In some of her very best novels, Bainbridge specialised in fictionalising Great British disasters; not only Scott's doomed Antarctic expedition in The Birthday Boys but the larger-scale chaos of the Crimean War in Master Georgie (1998). However, her pre-eminent performance within this special self-created genre is Every Man for Himself, which many readers consider to be her masterpiece. The maiden voyage of 'The Titanic' (freighted with millionaires and hopefuls) is presented over the course of several days through it young narrator Morgan, his views of the hedonistic revelry and passions aboard forming a counterpoint to the inexorable progress of the ship towards nemesis. Again, the pleasure of this remarkably concise and haunting book comes partly from its close focus on a group of passengers, enabling us to make their acquaintance, and partly from Bainbridge's skill in orchestrating subplots. The mysterious older man scurra is involved in most of these, in his revelations to Morgan (supposedly the nephew of financier J. P. Morgan), his arguments with him, and his rivalry for the affections of alluring socialite Wallis. In the best farcical scene in the book, the infatuated and jealous Morgan hides in a closet in Wallis' bedroom, and is then forced to overhear her in flagrante with Scurra.
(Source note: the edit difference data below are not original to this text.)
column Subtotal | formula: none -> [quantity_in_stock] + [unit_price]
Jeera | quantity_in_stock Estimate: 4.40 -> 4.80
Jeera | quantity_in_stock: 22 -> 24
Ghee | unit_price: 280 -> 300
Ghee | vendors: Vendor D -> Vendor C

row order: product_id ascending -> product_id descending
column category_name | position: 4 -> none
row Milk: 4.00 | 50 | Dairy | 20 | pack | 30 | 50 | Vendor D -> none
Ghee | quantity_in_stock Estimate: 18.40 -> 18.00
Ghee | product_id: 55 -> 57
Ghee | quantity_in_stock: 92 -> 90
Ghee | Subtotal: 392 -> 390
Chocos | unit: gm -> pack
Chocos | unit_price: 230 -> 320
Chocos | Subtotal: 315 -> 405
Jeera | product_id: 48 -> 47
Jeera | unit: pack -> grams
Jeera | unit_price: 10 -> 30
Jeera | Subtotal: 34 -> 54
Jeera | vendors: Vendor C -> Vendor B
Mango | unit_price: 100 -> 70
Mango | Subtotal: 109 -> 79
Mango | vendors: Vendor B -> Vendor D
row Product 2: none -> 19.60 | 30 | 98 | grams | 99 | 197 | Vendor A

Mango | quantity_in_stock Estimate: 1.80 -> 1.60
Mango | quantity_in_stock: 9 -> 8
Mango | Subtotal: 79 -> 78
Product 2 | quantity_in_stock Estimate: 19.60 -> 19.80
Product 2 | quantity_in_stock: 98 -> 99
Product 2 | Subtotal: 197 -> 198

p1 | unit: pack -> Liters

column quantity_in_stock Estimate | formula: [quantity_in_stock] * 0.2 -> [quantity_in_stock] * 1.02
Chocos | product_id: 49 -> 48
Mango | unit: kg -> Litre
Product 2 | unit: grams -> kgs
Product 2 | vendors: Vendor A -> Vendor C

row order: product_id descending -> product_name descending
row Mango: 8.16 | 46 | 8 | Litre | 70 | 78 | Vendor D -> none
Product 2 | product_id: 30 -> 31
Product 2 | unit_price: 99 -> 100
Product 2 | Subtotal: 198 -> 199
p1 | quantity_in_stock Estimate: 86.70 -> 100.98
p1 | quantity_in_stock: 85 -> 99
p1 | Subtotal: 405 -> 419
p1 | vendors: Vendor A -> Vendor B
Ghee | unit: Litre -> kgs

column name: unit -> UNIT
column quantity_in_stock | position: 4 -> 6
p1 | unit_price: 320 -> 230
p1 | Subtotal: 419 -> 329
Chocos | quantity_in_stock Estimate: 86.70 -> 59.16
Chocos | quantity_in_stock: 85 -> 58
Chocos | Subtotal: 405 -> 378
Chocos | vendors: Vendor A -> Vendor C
As one of the ship's designers, Morgan takes a professional notice of the ship's workings below decks as well, and an increasingly personal one as a fire breaks out in a coal bunker. Bainbridge steers the narrative with a fine sense of pace, building the tension with hints (a casual mid-Atlantic ice warning), and expertly choreographing the last hours. As he waits to jump into the sea, Morgan finds that 'Death is such a lover's pinch that a man can be excused for prising himself free'.
Bainbridge's novel, According to Queeney (2001), again features a young narrator commenting on historical events. The subject is Samuel Johnson's misplaced passion for Queeney's mother Mrs Thrale. It largely takes the form of letters replying to enquiries about the events of thirty years ago, each section being ingeniously headed by the definition of a word from Johnson's Dictionary. The portrait of Johnson that emerges, for all his melancholic attacks and jealous rages, is a very sympathetic one. The ageing writer concludes that age 'weakened the emotions owing to a realisation that the light was fading and nought but darkness lay ahead'. Indeed, by the last pages of almost all of Bainbridge's books, however dubious her characters are, by a kind of alchemy, readers know and care about them. They manage to be heart-felt without being sentimental. An essential theme, announced in Watson's Apology and pervasive throughout her writing, is that 'Tragedy, though hard to contend with, was an affirmation of life'.